真夜中のラヂオ

出会った記憶

 廊下から聞こえる喧騒とは無縁の図書室で、ノートに書きつけるシャープペンシルの音が響く。
 有沢は図書室の一角にある机に彼女と向かい合わせに座っていた。もちろん勉強をするために。
「あ〜あ、またテストかあ」
「もう、だらけてないで。勉強するんじゃなかったの?」
「それはそうだけど……。はあ。なんか勉強しても勉強しても、した分ほど効果がないっていうか」
「あなたはもう少し集中力を高めた方がいいと思うわ」
「う……」
 再び静かになった図書室のドアが開いた。彼女が髪をおもいきり振って、そちらのほうを見た。
「葉月くん」
 呼ばれたように、彼が有沢たちのいるテーブルまでやってくる。途中、好奇の視線が向けられるけれど彼はそれを気にしたふうもなかった。
「何、やってるんだ?」
「テスト勉強に決まってるでしょ? あと一週間しかないんだもん」
「そうか……がんばれ」
「ありがとう」
 そう言っている彼女の顔は複雑な笑みを浮かべていた。その気持ちはわからないでもない。なんといっても彼がさしたる勉強もせずに毎回一位を取ったといううわさとがあるし、彼女からそのうわさがほとんど正しいことを聞いていた。一度聞いたら忘れない記憶力など、受験生から見れば喉から手が出るほど欲しい能力の最たるものだろう。けれども、うらやんだところで自分がそうなるわけでもない。そう思う暇があれば英単語の一つでも覚えた方が賢明だ。
「いいなあ、葉月くんて」
「何がだ?」
「だって、すごく頭いいもん。一度覚えたら絶対忘れないし」
「別に……」
「あっ、じゃあわたしと初めて会ったとき、わたしが何て言ったか覚えてる?」
 このとき初めて彼は困惑した顔になった。忘れてしまったのかとも思ったが彼女に聞いた話を思い出した。試しに覚えてみてと頼んだら、教科書一冊、目の前で全て記憶したという人だ。もしかしたら何か別の理由で躊躇っているのかもしれない。彼の彼女を見る目が細まった。それは優しげであったが、切なく、何かつかめないものへ必死になって手を伸ばしているようにも見えた。

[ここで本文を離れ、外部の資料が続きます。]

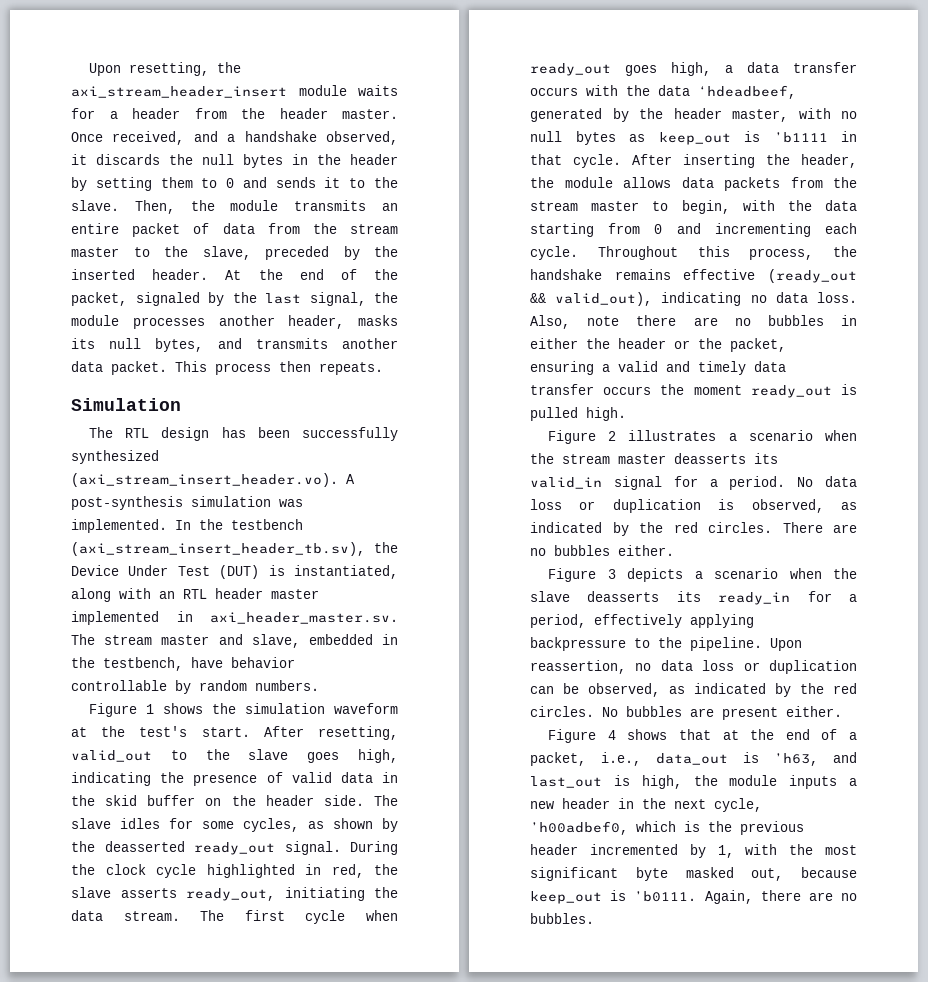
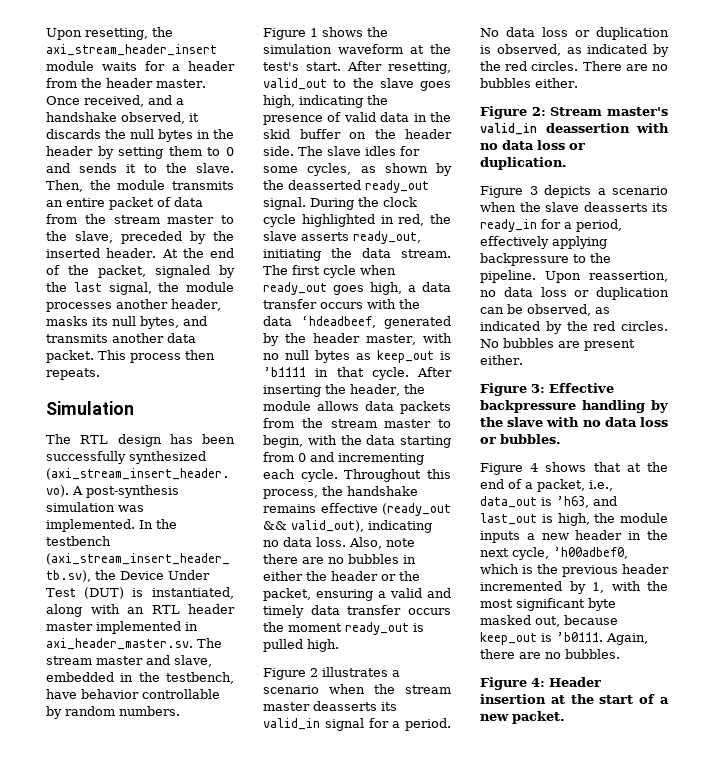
+ Figure 2: Stream master's valid_in deassertion with no data loss or duplication.
+ Figure 3: Effective backpressure handling by the slave with no data loss or bubbles.
+ Figure 4: Header insertion at the start of a new packet.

「……『あの、すみません先輩、わたし、慌ててたから……。』」
「すごい! ね、志穂さん、すごいね」
「それで、あなたは覚えていたの?」
「うっ……うーん、ちょっとだけ。先輩って間違えて言っちゃったこと」
「もう、出題者が忘れてどうするのよ」
「だって、葉月くんの方が確実に覚えてるから」
「それじゃあ最初から彼が答えられるってわかってたのね」
 頷いた彼女は嬉しそうで、それ以上言葉を重ねることはできなかった。有沢にはわからないものが彼と彼女の間にあるような気がした。